[Foundation-l] [Wikimedia Announcements] Fwd: Announcement: New editor engagement experiments team!
MZMcBride
z at mzmcbride.com
Sat Mar 24 05:06:56 UTC 2012
Samuel Klein wrote:
> Technically, we could attract raw contributors with the flick of a
> finger: by encouraging editing via sitenotices.
> But attracting people who won't contribute well, or will have a bad
> experience -- or doing so when there is no good way to integrate them
> into the project -- could simply waste everyone's time. That's a
> reason to try lots of small experiments and see what works and what
> might scale.
Did you read
<http://lists.wikimedia.org/pipermail/foundation-l/2012-March/072776.html>?

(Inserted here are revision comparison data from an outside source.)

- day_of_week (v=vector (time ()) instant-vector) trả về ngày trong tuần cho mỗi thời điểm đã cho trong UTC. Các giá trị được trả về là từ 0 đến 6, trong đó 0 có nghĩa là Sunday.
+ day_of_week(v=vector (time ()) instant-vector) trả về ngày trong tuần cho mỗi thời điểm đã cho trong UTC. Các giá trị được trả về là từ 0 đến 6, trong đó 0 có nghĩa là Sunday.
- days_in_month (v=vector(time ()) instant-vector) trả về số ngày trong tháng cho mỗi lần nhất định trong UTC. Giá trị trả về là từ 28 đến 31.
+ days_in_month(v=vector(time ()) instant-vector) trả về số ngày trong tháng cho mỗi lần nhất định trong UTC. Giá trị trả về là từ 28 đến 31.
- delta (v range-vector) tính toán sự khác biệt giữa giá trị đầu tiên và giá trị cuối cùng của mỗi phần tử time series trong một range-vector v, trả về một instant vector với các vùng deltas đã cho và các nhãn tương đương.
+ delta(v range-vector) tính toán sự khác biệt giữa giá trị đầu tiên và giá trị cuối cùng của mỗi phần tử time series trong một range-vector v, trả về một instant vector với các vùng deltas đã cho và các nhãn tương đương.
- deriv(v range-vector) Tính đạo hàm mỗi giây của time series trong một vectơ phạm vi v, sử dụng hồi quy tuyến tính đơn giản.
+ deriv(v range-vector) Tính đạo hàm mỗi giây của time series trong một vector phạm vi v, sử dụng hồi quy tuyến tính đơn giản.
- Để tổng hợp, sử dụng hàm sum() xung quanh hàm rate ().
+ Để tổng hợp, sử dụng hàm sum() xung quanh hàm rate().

Experiments are acceptable... sometimes. They come with a cost. I think both
sides (the Wikimedia Foundation staff and Wikimedians) acknowledge that the
past experiments have failed or haven't done as well as everyone hoped. I
don't think both sides acknowledge the cost of performing these types of
experiments. _That's_ an issue.
> There are many good reasons to attract new contributors - from
> countering systemic bias to higher quality over time to new forms of
> collective wisdom that emerge as people currently overwhelmed with
> admin work have time to reflect and find better ways to work.
Right, but going back to my opening reply, my questions still seem to sit
unanswered. I think everyone agrees that you're going to need people to do
the work. But the larger issue is that not everyone seems to have the same
mission right now.
Wikimedia's stated mission is about producing free, high-quality educational
content. At some point this jargon about "the movement" came along and
there's a huge focus on "building the movement." But my question was (and
is): how much discussion has there been internally about this (the focus on
simply boosting the number of contributors) being the wrong approach? And is
there a concern that the current focus on simply boosting the numbers (a
focus on quantity) is overshadowing the arguably more important goal of
improving the content (a focus on quality)?
There seems to be a fundamental difference of opinion about what Wikimedia's
mission actually is (and how to best achieve it). For the Wikimedia
Foundation, the goalposts seem to have shifted and it's now all about adding
people to build a movement. Is this the right approach, though?